Alternative practitioners are now forging highly profitable businesses based on patients coming to them with raw genetic data provided by testing companies, typically 23andMe, and walking away with hundreds if not thousands of dollars in nutritional supplements.

But scientific and medical experts recommend against blindly screening for genetic variants…They warn that these tests carry problems of false results, over-diagnosis and meaningless information.

Ben Lynch
Ben Lynch, a naturopathic guru, sells products marketed to “target” biochemical pathways as well as virtual courses on how to create a million-dollar online business just like him.
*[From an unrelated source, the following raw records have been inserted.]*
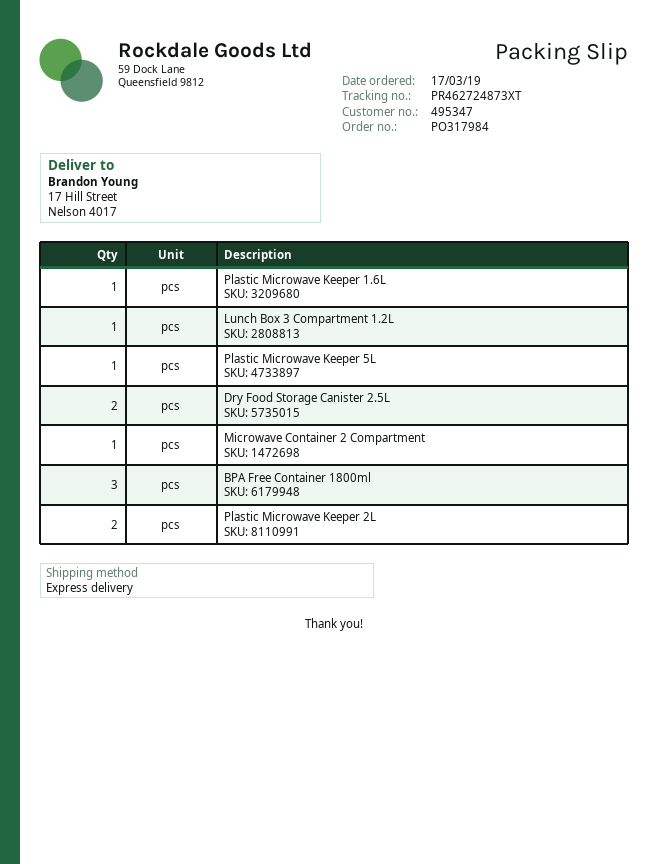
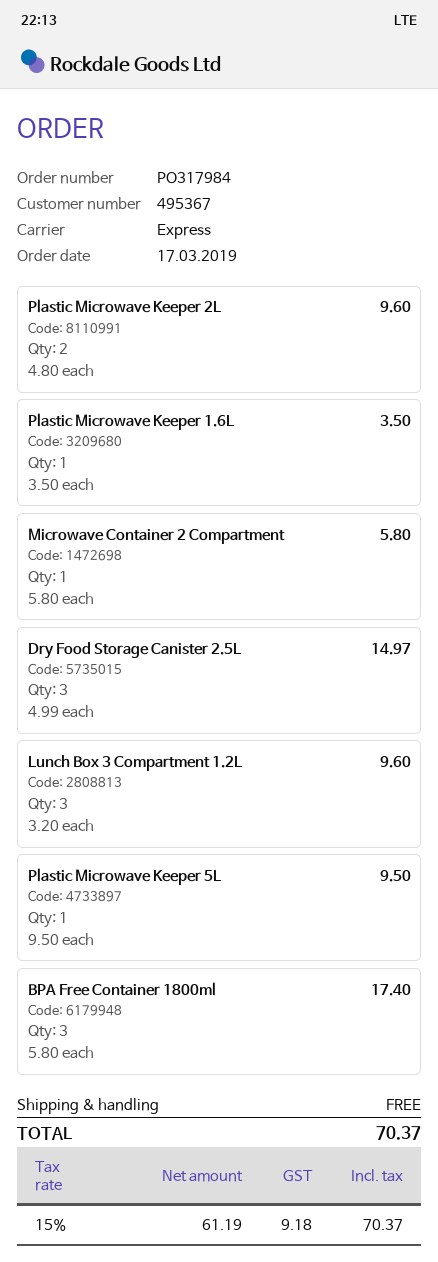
customer number: 495347 -> 495367
Lunch Box 3 Compartment 1.2L: 1 -> 3
Dry Food Storage Canister 2.5L: 2 -> 3

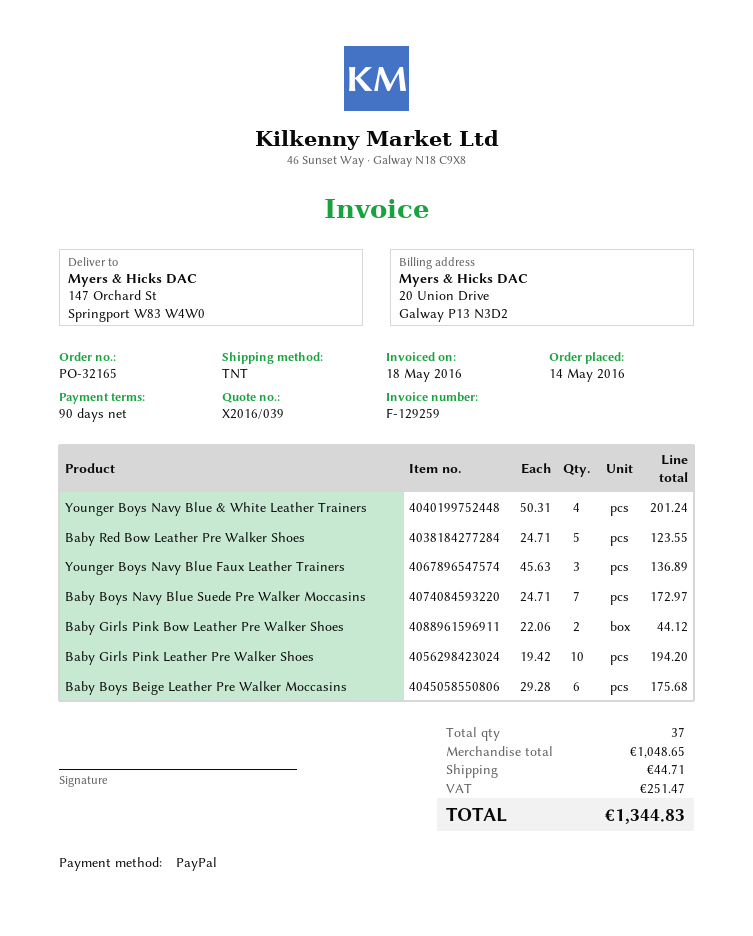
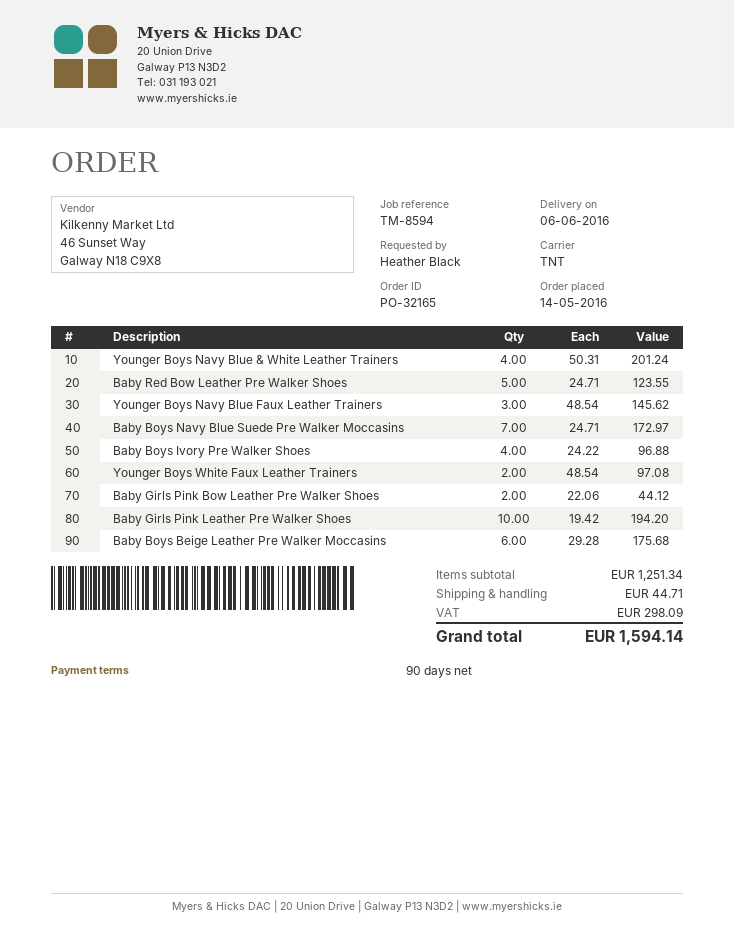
Younger Boys Navy Blue Faux Leather Trainers: 3 x 45.63 = 136.89 -> 3 x 48.54 = 145.62
Baby Boys Ivory Pre Walker Shoes: none -> 4 x 24.22 = 96.88
Younger Boys White Faux Leather Trainers: none -> 2 x 48.54 = 97.08
subtotal: 1048.65 -> 1251.34
tax: 251.47 -> 298.09
total: 1344.83 -> 1594.14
Ben Lynch, a naturopathic doctor in Washington state, has built an online empire centered on selling genetic analysis and naturalistic treatments for particular genetic variants, which are highly common and have almost no impact on health or disease. Lynch [stated] that he recommends screening for genetic polymorphisms to everyone who “wants to optimize their life and reduce risk.”

Ricki Lewis,…[a] licensed genetic counselor, cautions that any health practitioner who sells such services “is a modern-day version of a snake oil salesperson.”

[P]atients are being permanently branded with a bogus genetic problem and having to buy supplements from naturopaths and other integrative practitioners who are knowingly practicing against the recommendations of experts in medical genetics.

The GLP aggregated and excerpted this blog/article to reflect the diversity of news, opinion, and analysis. Read full, original post: How Your Genetic Sequence Can Be Exploited By The Supplement Industry

The GLP aggregated and excerpted this article to reflect the diversity of news, opinion, and analysis. Click the link above to read the full, original article.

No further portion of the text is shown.